§ **Your instructions**: For the records below, please print exactly and only the lines from the one with "column Amount |" down to the one with "filter: BoardValue_b >= 0.778 -> none", both ends included, omitting the pictures.

(Dataset begins)

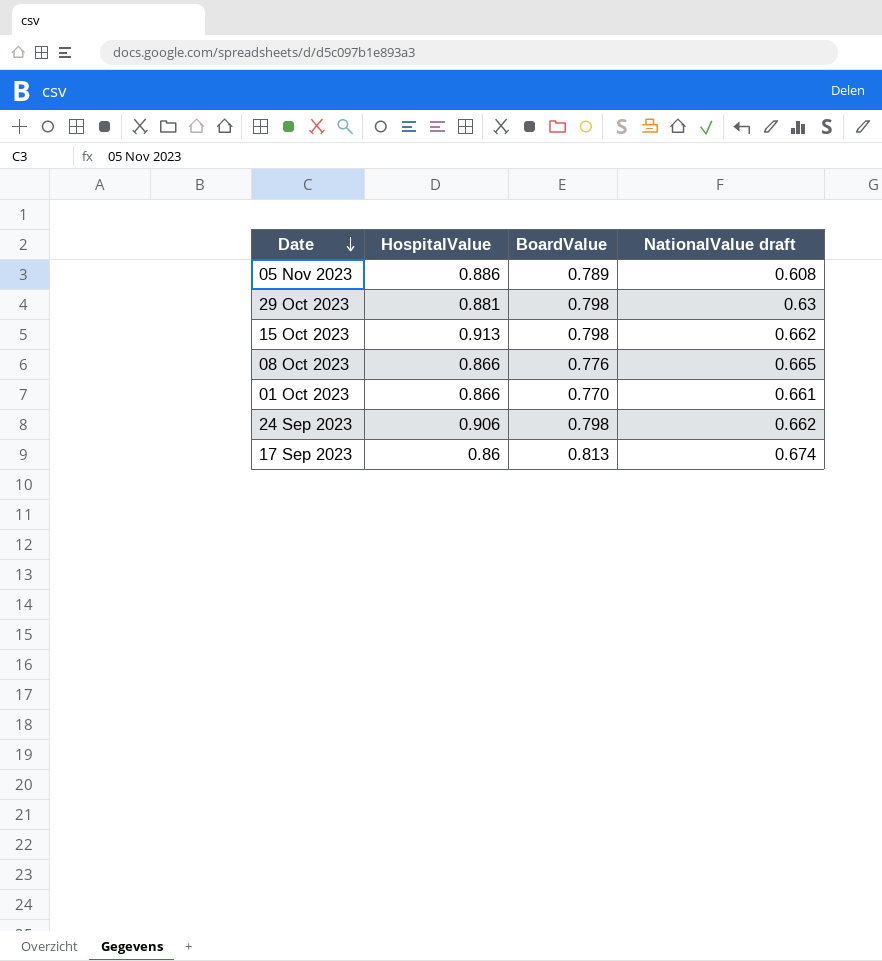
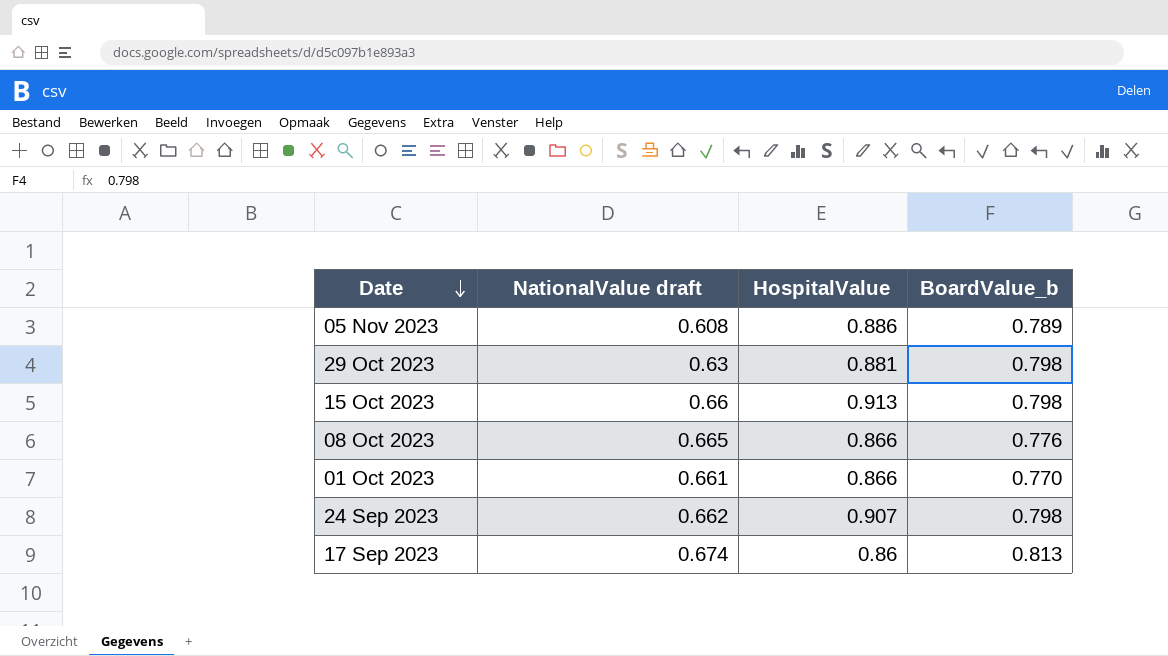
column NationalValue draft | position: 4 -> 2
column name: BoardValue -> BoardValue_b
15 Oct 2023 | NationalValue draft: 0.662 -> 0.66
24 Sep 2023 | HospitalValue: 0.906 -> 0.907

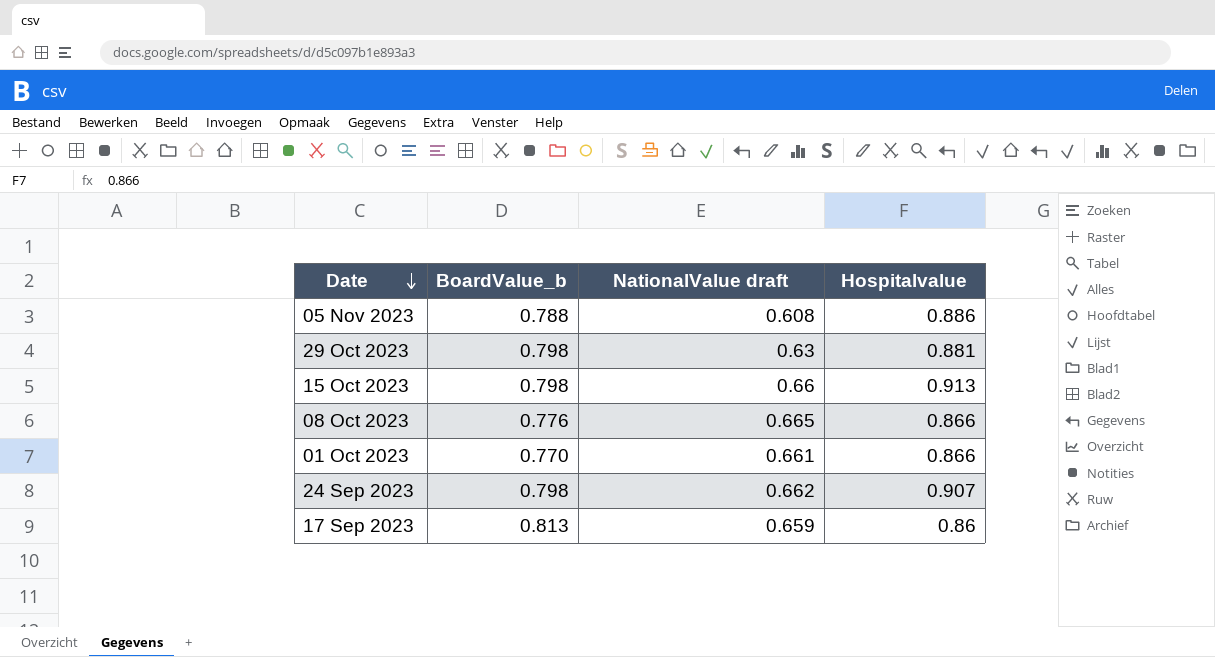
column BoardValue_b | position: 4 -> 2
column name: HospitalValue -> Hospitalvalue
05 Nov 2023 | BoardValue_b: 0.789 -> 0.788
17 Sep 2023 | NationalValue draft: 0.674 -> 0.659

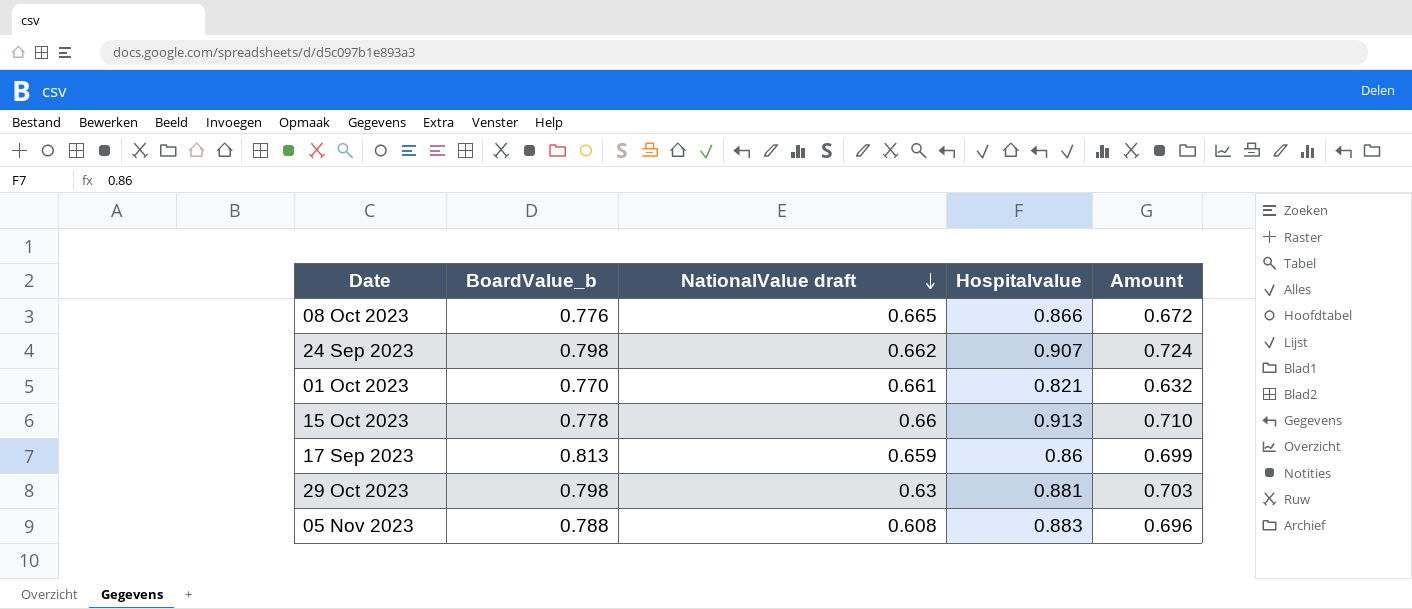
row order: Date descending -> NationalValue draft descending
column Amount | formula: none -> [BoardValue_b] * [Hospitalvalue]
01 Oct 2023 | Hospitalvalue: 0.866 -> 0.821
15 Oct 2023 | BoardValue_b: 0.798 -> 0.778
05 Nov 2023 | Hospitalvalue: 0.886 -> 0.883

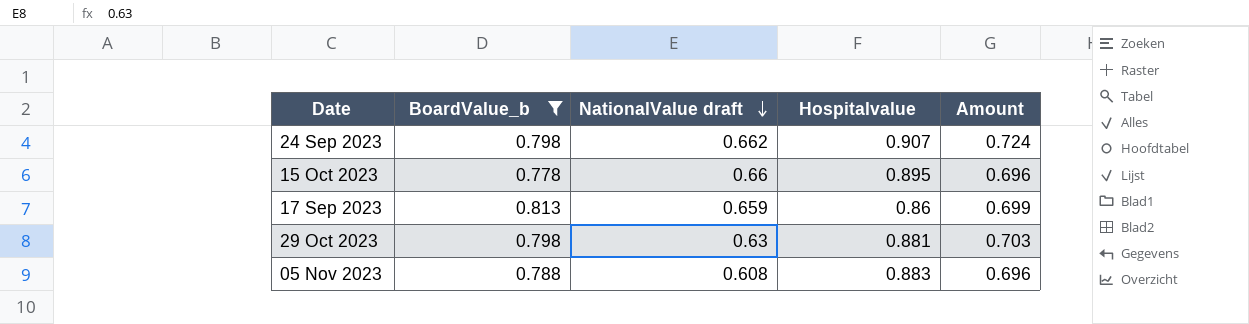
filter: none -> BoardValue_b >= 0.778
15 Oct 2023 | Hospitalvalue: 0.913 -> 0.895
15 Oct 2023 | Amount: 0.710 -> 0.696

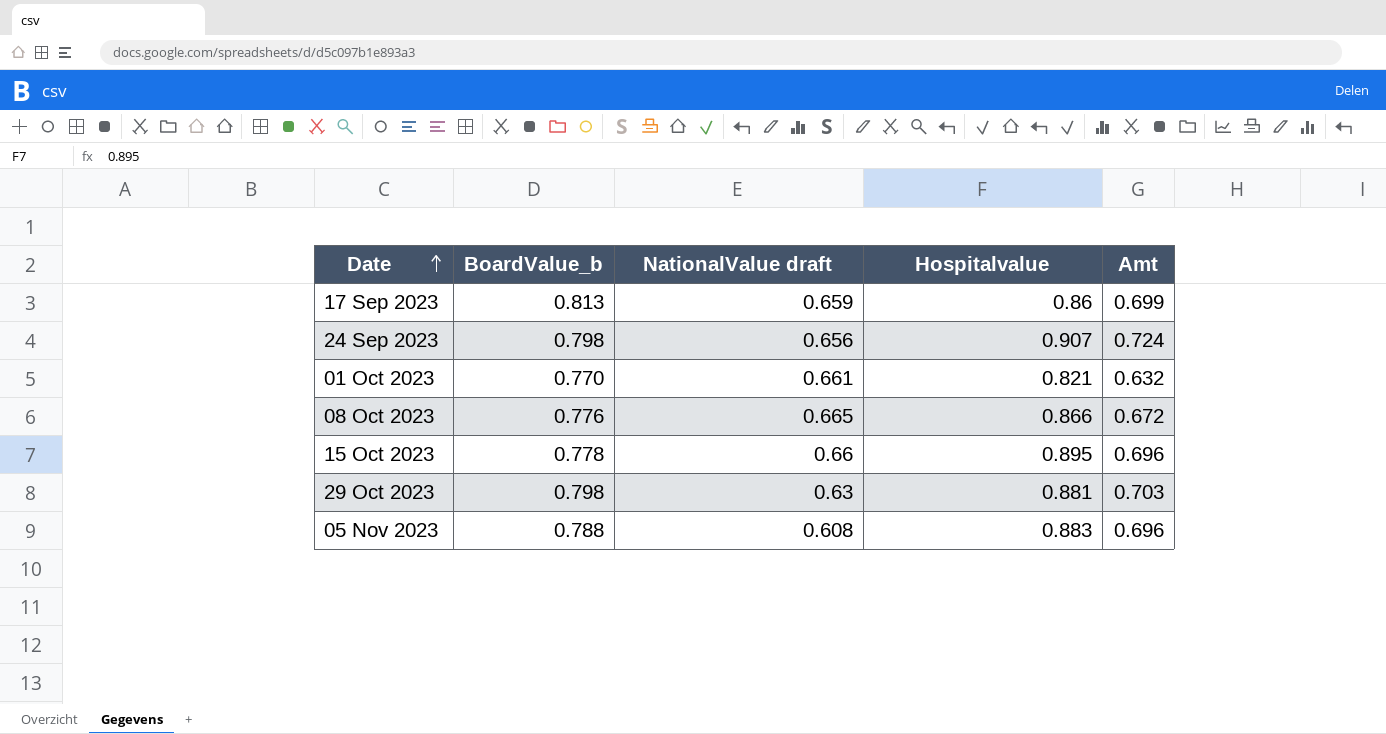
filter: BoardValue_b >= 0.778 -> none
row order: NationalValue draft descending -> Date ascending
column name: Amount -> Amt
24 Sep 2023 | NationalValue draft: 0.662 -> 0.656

(Dataset ends)

§ **Written solution**:
column Amount | formula: none -> [BoardValue_b] * [Hospitalvalue]
01 Oct 2023 | Hospitalvalue: 0.866 -> 0.821
15 Oct 2023 | BoardValue_b: 0.798 -> 0.778
05 Nov 2023 | Hospitalvalue: 0.886 -> 0.883

filter: none -> BoardValue_b >= 0.778
15 Oct 2023 | Hospitalvalue: 0.913 -> 0.895
15 Oct 2023 | Amount: 0.710 -> 0.696

filter: BoardValue_b >= 0.778 -> none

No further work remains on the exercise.